## Dataset entries:
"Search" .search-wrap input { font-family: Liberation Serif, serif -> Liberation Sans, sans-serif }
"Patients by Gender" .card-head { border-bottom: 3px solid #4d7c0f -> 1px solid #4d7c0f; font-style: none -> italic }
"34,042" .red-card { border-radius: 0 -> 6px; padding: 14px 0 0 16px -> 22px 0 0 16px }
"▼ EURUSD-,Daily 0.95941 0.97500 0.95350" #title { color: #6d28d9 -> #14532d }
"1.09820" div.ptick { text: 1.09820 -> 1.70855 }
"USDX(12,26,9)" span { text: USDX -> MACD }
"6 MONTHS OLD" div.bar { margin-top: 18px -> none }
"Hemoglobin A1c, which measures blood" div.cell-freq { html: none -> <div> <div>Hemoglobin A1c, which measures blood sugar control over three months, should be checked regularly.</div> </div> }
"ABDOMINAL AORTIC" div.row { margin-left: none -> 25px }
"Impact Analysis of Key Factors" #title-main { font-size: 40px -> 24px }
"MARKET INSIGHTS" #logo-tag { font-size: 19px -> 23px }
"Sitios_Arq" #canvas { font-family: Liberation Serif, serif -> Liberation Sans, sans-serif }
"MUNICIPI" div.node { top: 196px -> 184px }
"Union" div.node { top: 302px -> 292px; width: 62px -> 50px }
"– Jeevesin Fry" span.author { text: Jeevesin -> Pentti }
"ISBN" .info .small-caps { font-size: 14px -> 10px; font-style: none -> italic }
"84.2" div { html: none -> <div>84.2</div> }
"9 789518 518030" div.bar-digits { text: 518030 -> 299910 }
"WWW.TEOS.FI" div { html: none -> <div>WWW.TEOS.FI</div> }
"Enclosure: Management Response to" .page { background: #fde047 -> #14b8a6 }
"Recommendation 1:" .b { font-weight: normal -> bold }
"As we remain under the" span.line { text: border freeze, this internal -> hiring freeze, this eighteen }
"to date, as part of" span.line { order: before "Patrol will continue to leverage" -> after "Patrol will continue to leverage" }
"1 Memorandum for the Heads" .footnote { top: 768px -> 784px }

## To do:
Give back each entry exactly as it was written.

## Solution:
"Search" .search-wrap input { font-family: Liberation Serif, serif -> Liberation Sans, sans-serif }
"Patients by Gender" .card-head { border-bottom: 3px solid #4d7c0f -> 1px solid #4d7c0f; font-style: none -> italic }
"34,042" .red-card { border-radius: 0 -> 6px; padding: 14px 0 0 16px -> 22px 0 0 16px }
"▼ EURUSD-,Daily 0.95941 0.97500 0.95350" #title { color: #6d28d9 -> #14532d }
"1.09820" div.ptick { text: 1.09820 -> 1.70855 }
"USDX(12,26,9)" span { text: USDX -> MACD }
"6 MONTHS OLD" div.bar { margin-top: 18px -> none }
"Hemoglobin A1c, which measures blood" div.cell-freq { html: none -> <div> <div>Hemoglobin A1c, which measures blood sugar control over three months, should be checked regularly.</div> </div> }
"ABDOMINAL AORTIC" div.row { margin-left: none -> 25px }
"Impact Analysis of Key Factors" #title-main { font-size: 40px -> 24px }
"MARKET INSIGHTS" #logo-tag { font-size: 19px -> 23px }
"Sitios_Arq" #canvas { font-family: Liberation Serif, serif -> Liberation Sans, sans-serif }
"MUNICIPI" div.node { top: 196px -> 184px }
"Union" div.node { top: 302px -> 292px; width: 62px -> 50px }
"– Jeevesin Fry" span.author { text: Jeevesin -> Pentti }
"ISBN" .info .small-caps { font-size: 14px -> 10px; font-style: none -> italic }
"84.2" div { html: none -> <div>84.2</div> }
"9 789518 518030" div.bar-digits { text: 518030 -> 299910 }
"WWW.TEOS.FI" div { html: none -> <div>WWW.TEOS.FI</div> }
"Enclosure: Management Response to" .page { background: #fde047 -> #14b8a6 }
"Recommendation 1:" .b { font-weight: normal -> bold }
"As we remain under the" span.line { text: border freeze, this internal -> hiring freeze, this eighteen }
"to date, as part of" span.line { order: before "Patrol will continue to leverage" -> after "Patrol will continue to leverage" }
"1 Memorandum for the Heads" .footnote { top: 768px -> 784px }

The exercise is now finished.